Structured diff data:

══════════

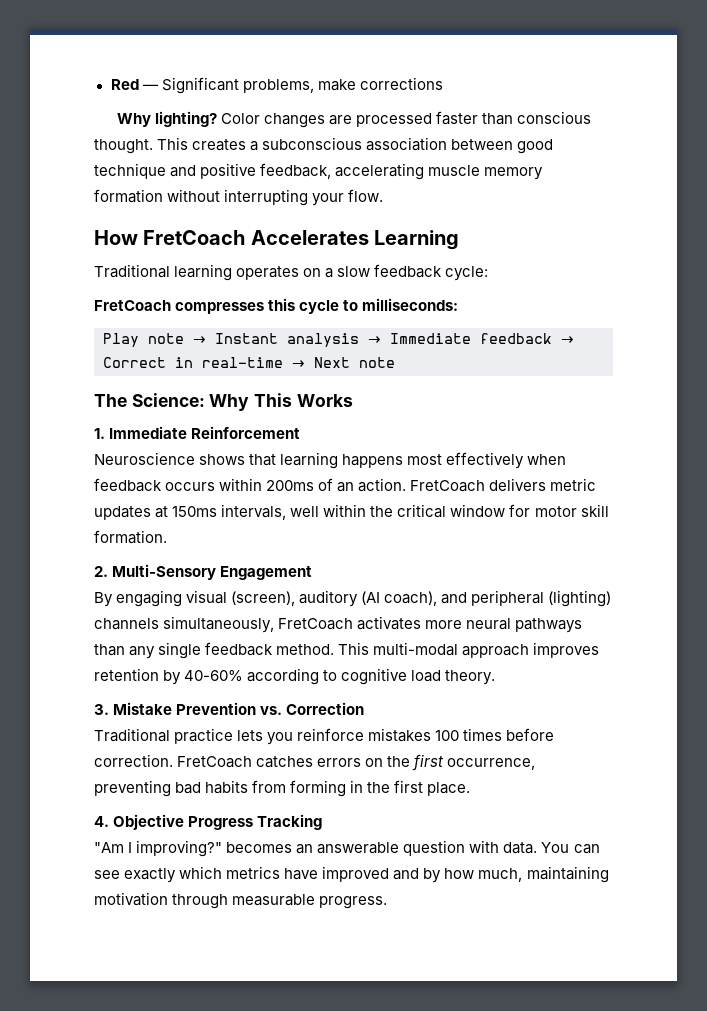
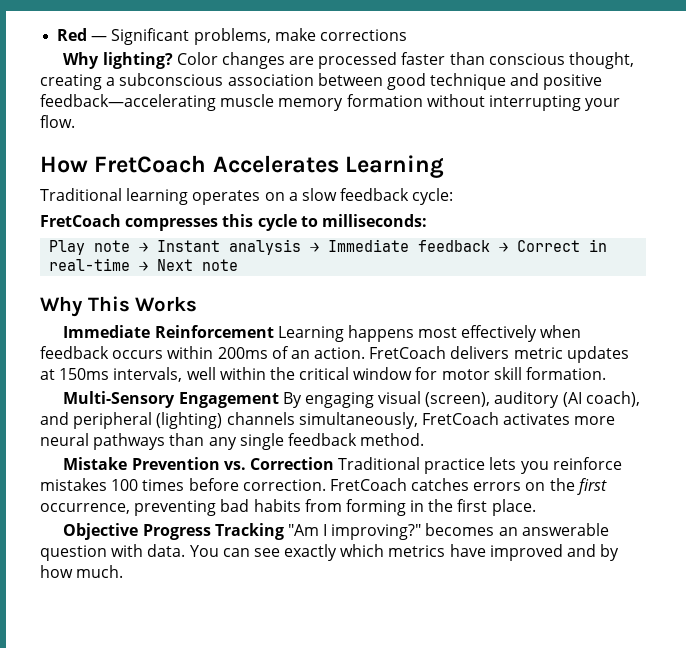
- Color changes are processed faster than conscious thought. This creates a subconscious association between good technique and positive feedback, accelerating muscle memory formation without interrupting your flow.
+ Color changes are processed faster than conscious thought, creating a subconscious association between good technique and positive feedback—accelerating muscle memory formation without interrupting your flow.
- The Science: Why This Works
+ Why This Works
- 1. Immediate Reinforcement
- Neuroscience shows that learning happens most effectively when feedback occurs within 200ms of an action.
+ Immediate Reinforcement Learning happens most effectively when feedback occurs within 200ms of an action.
- 2. Multi-Sensory Engagement
- By engaging visual (screen), auditory (AI coach), and peripheral (lighting) channels simultaneously, FretCoach activates more neural pathways than any single feedback method. This multi-modal approach improves retention by 40-60% according to cognitive load theory.
- 3. Mistake Prevention vs. Correction
- Traditional practice lets you reinforce mistakes 100 times before correction.
+ Multi-Sensory Engagement By engaging visual (screen), auditory (AI coach), and peripheral (lighting) channels simultaneously, FretCoach activates more neural pathways than any single feedback method.
+ Mistake Prevention vs. Correction Traditional practice lets you reinforce mistakes 100 times before correction.
- 4. Objective Progress Tracking
- "Am I improving?" becomes an answerable question with data.
+ Objective Progress Tracking "Am I improving?" becomes an answerable question with data.
- You can see exactly which metrics have improved and by how much, maintaining motivation through measurable progress.
+ You can see exactly which metrics have improved and by how much.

══════════

ABOUT THIS EXERCISE: Lines from the records above that hold "Objective" are the ones to list.

RESPONSE TO THE EXERCISE:
- 4. Objective Progress Tracking
+ Objective Progress Tracking "Am I improving?" becomes an answerable question with data.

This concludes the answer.